01 -
Spread the frosting over the warm buns as soon as they're out of the oven. Dig in right away for the best flavor and gooeyness.
02 -
Mix softened cream cheese and butter till it's nice and creamy. Slowly add vanilla and powdered sugar until you're got a silky-smooth topping—no lumps, please.
03 -
Heat your oven to 175°C. Bake the rolls for about 25 minutes, until they've got a golden top. Check the middle with a toothpick—it should come out dry if they're done.
04 -
Pop the cut rolls into a greased baking dish (23 x 33 cm) with their cut sides showing. Make sure there's some room between them. Cover up and let them puff for half an hour.
05 -
Start from the long edge and roll up your dough tightly. Seal the seam and then slice up the log into 12 equal pieces. A sharp knife or even plain dental floss will do the trick.
06 -
Spread out the dough into a 30 x 45 cm rectangle.

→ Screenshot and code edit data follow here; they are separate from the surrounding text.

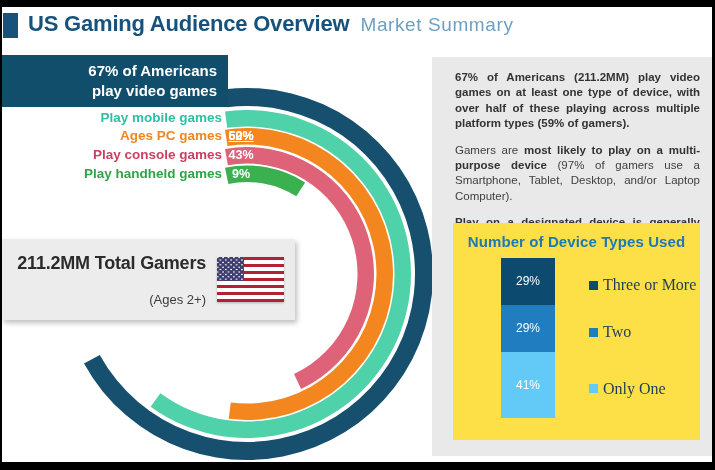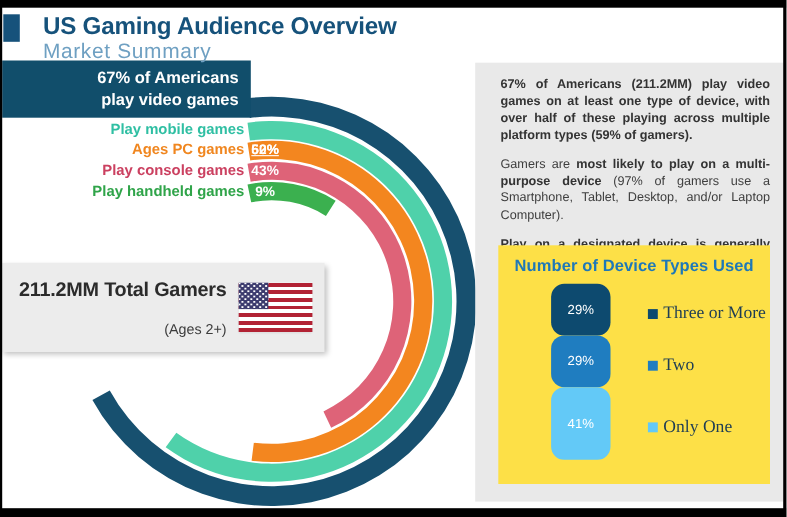--- a/index.html
+++ b/index.html
@@ -18,7 +18,7 @@
   
   .accent-block { position:absolute; left:3px; top:13px; width:15px; height:25px; background:#16527B; z-index:5; }
   .page-header { position:absolute; left:28px; top:11px; z-index:5; white-space:nowrap;
-                 display:flex; align-items:baseline;flex-direction:column; }
+                 display:flex; align-items:baseline; }
   .page-title { font-size:22px; font-weight:bold; color:#16527B; letter-spacing:-0.2px; }
   .page-subtitle { font-size:19px; font-weight:400; color:#6FA0C2; letter-spacing:0.6px; margin-left:11px; }
 

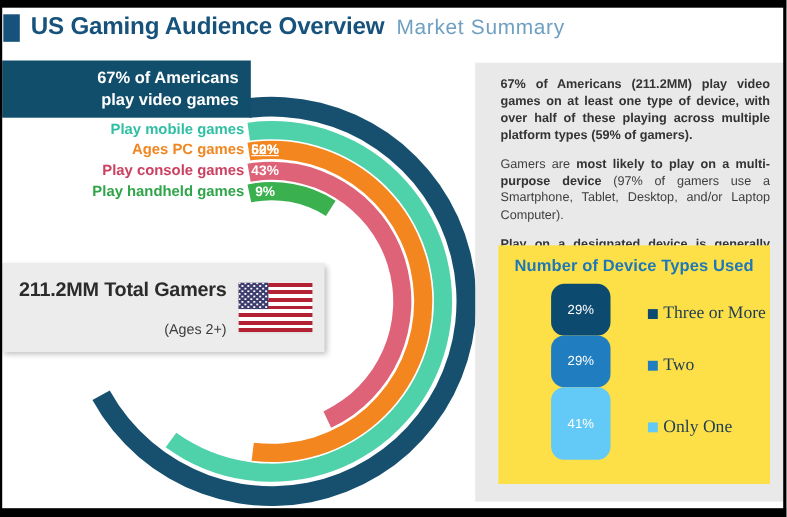--- a/index.html
+++ b/index.html
@@ -80,7 +80,7 @@
   .stack { position:absolute; left:48px; top:35px; width:54px; height:160px;
            display:flex; flex-direction:column; }
   .stack-seg { display:flex; align-items:center; justify-content:center;
-               color:#fff; font-size:12px;border-radius:12px; }
+               color:#fff; font-size:12px; }
   .legend-row { position:absolute; left:136px; display:flex; align-items:center;
                 gap:5px; height:14px; }
   .legend-swatch { width:9px; height:9px; flex:0 0 auto; }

Drizzle over the melted butter, scatter the cinnamon-sugar mix, and then toss on those blueberries for a fruity punch.
07 -
Mix the light brown sugar with cinnamon in a small bowl until you've got a blended sugary mix.
08 -
Put your dough ball into a greased bowl, cover it, and let it chill in a warm spot for about an hour, until it's twice as big.
09 -
Get the dough out on a floured counter and knead it by hand for about 5 to 7 minutes. You're looking for it to turn smooth and stretchy. Make it into a ball afterward.
10 -
Add the rest of the sugar, melted butter, salt, and eggs right into the frothy yeast. Mix everything up, then gradually add flour till you get a soft dough that isn't sticky.
11 -
Pour warm milk and yeast in a big mixing bowl with 1 teaspoon of sugar. Give it a stir, then let it sit for 10 minutes so it can bubble. If nothing happens, try fresh yeast.